Example: `opts = hinfsynOptions('AbsTol',1e-4)` creates an option set that sets the absolute accuracy to 0.0001.

Automatic plant scaling, specified as the comma-separated pair consisting of `'AutoScale'` and one of the following:

• `'on'` — Automatically scales the plant states, controls, and measurements to improve numerical accuracy. `hinfsyn` always returns the controller `K` in the original unscaled coordinates.

• `'off'` — Does not change the plant scaling. Turning off scaling when you know your plant is well scaled can speed up the computation.

Example: `opts = hinfsynOptions('AutoScale','off')` creates an option set that turns off automatic scaling.

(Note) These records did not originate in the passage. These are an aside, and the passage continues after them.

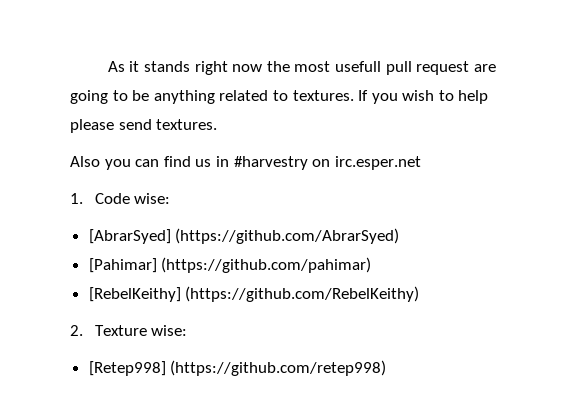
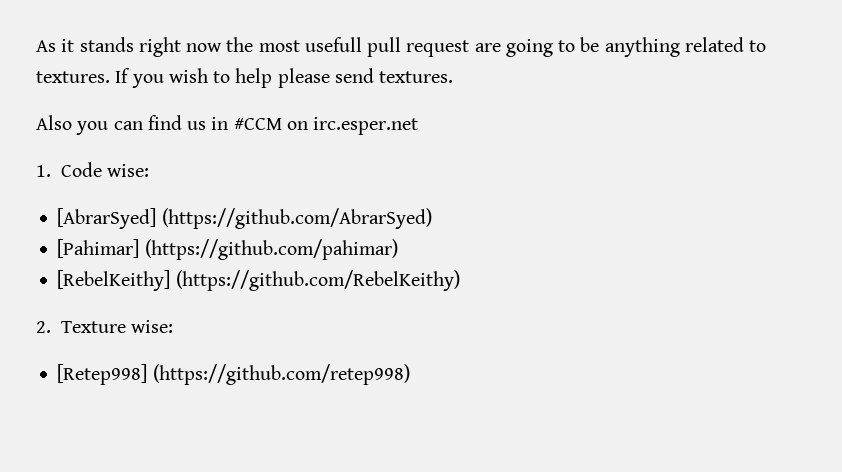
[233,156,308,170] #harvestry -> [233,118,282,130] #CCM

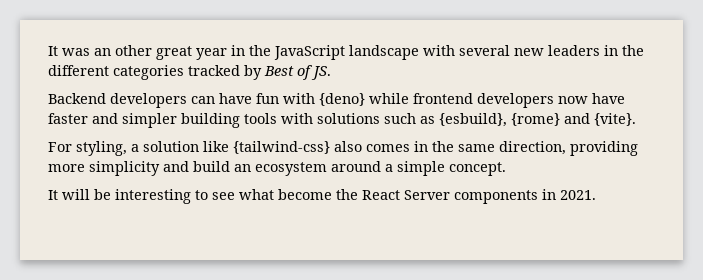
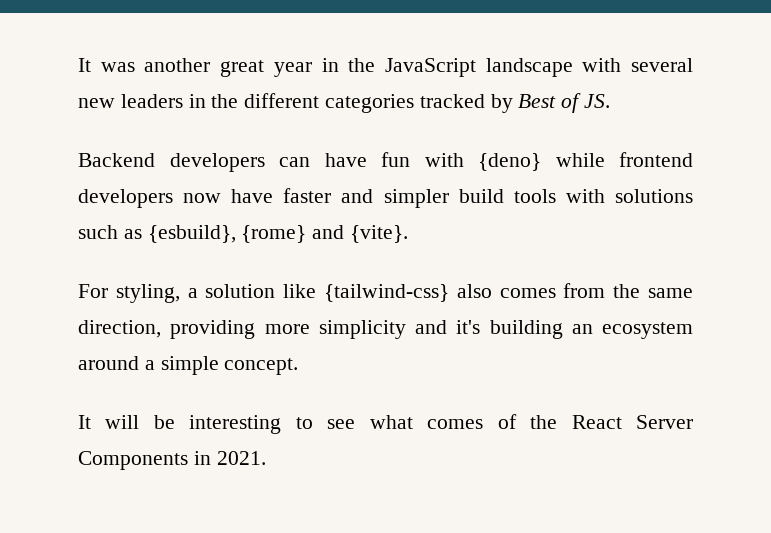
[94,45,152,56] an other -> [144,58,211,72] another
[181,113,240,128] building -> [458,189,504,203] build
[414,141,428,152] in -> [563,283,606,298] from
[193,161,230,172] build -> [456,320,563,339] it's building
[278,189,332,200] become -> [427,414,517,429] comes of
[454,190,538,204] components -> [78,451,188,470] Components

Automatic regularization of the plant, specified as the comma-separated pair consisting of `'Regularize'` and one of:

• `'on'` — Automatically regularizes the plant to enforce requirements on P12 and P21 (see `hinfsyn`). Regularization is a process of adding extra disturbances and errors to handle singular problems.

• `'off'` — Does not regularize the plant. Turning off regularization can speed up the computation when you know your problem is far enough from singular.

Example: `opts = hinfsynOptions('Regularize','off')` creates an option set that turns off regularization.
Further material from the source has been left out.